MR CLEAN-LATE(荷兰急性缺血性卒中血管内治疗多中心随机临床试验,针对延迟就诊患者)显示,在基于侧支血流选择的缺血性卒中患者中,血管内治疗(EVT)在延迟时间窗(卒中症状发作后或最后一次看起来状态良好的时间6至24小时)具有疗效。因此,计算机断层扫描灌注(CTP)成像在延迟时间窗EVT患者选择中的未来作用可能会改变。
探讨基于侧支血流选择的缺血性卒中患者在延迟时间窗内CTP参数(梗死核心体积、半暗带体积和不匹配率)之间的相互作用以及EVT与功能结局的关联。
设计、设置和参与者:这是对MR CLEAN-LATE的事后二次分析,MR CLEAN-LATE是一项多中心随机临床试验,采用开放标签治疗和盲法终点,于2018年2月2日至2022年1月27日在18个荷兰卒中干预中心进行。参与者包括502例前循环大血管闭塞且在卒中延迟时间窗的计算机断层血管造影结果显示存在侧支血流的患者,他们给予了延迟同意并被纳入MR CLEAN-LATE。所有患者均完成了90天的随访。这项二次分析纳入了313例(62%)有可用CTP结果的患者。统计分析于2023年9月进行。
患者被随机分为接受EVT(EVT组)加最佳药物治疗与仅接受最佳药物治疗(非EVT组)。
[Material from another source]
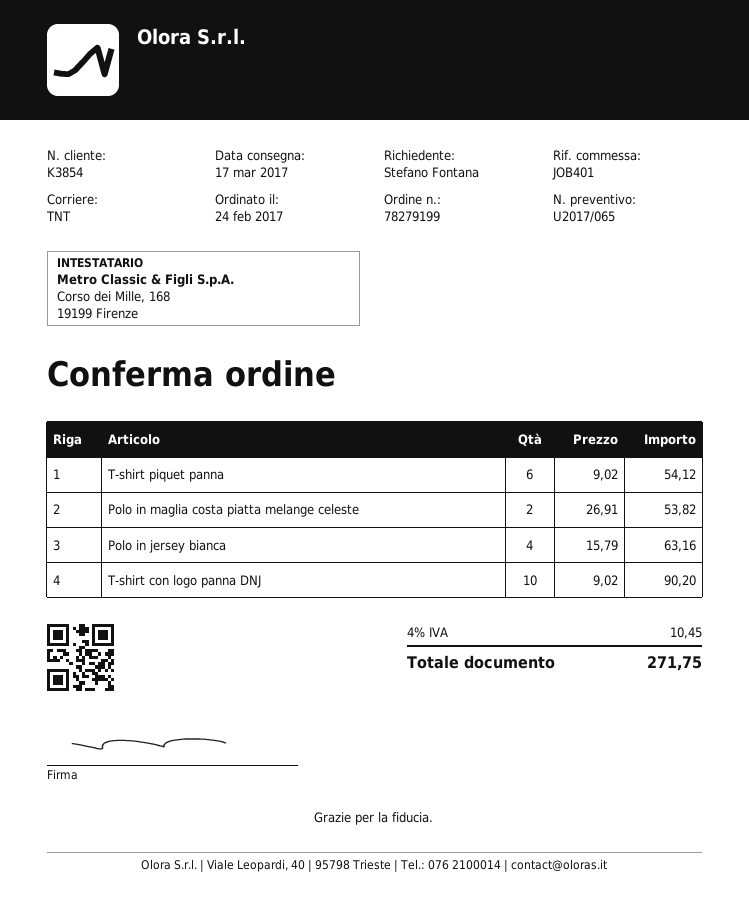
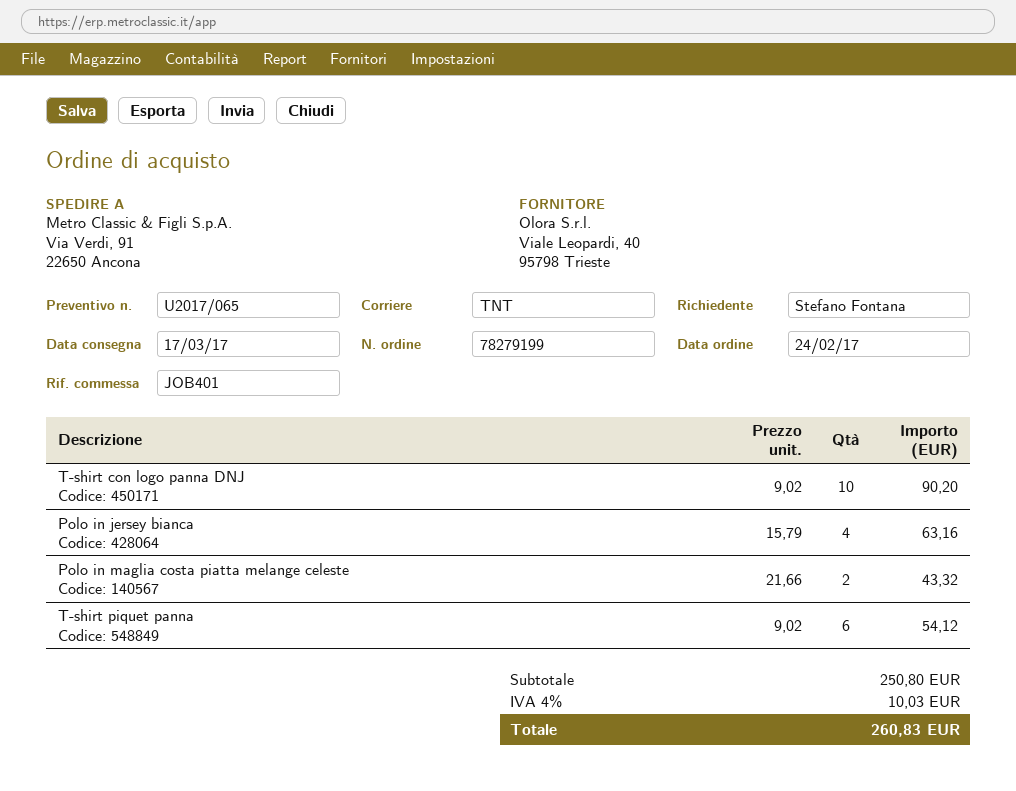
Polo in maglia costa piatta melange celeste: 2 x 26.91 = 53.82 -> 2 x 21.66 = 43.32
tax: 4% = 10.45 -> 4% = 10.03
total: 271.75 -> 260.83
主要结局是90天时用改良Rankin量表评分测量的功能结局。使用有序回归分析在梗死核心体积、半暗带体积和不匹配率亚组中分析治疗效果。进行交互分析以评估CTP参数是否改变了EVT对90天时改良Rankin量表评分的影响。所有分析均针对相关预后因素进行了调整。
在该研究的313例患者(158例女性[50%])中,中位年龄为73岁(四分位间距,63 - 80岁),EVT组男性参与者少于非EVT组(168例中的73例[43%]对145例中的82例[57%])。半暗带体积显著改变了EVT与结局的关联(交互作用P < .001),在半暗带体积为120 mL或更大的患者中效应量最大(调整后的共同优势比[ACOR],6.89 [95% CI,2.96 - 16.04]),在半暗带体积为72 mL或更小的患者中效应量最小(ACOR,0.49 [95% CI,0.22 - 1.08])。梗死核心体积和不匹配率未改变EVT效果。
基于对MR CLEAN-LATE随机临床试验的这项二次分析结果,半暗带体积与治疗效果之间存在直接相互作用,并且在半暗带体积最小的患者中观察到EVT有潜在危害的趋势,这值得进一步研究。然而,梗死核心体积和不匹配率在患者选择中似乎没有额外价值。
isrctn.org标识符:ISRCTN19922220。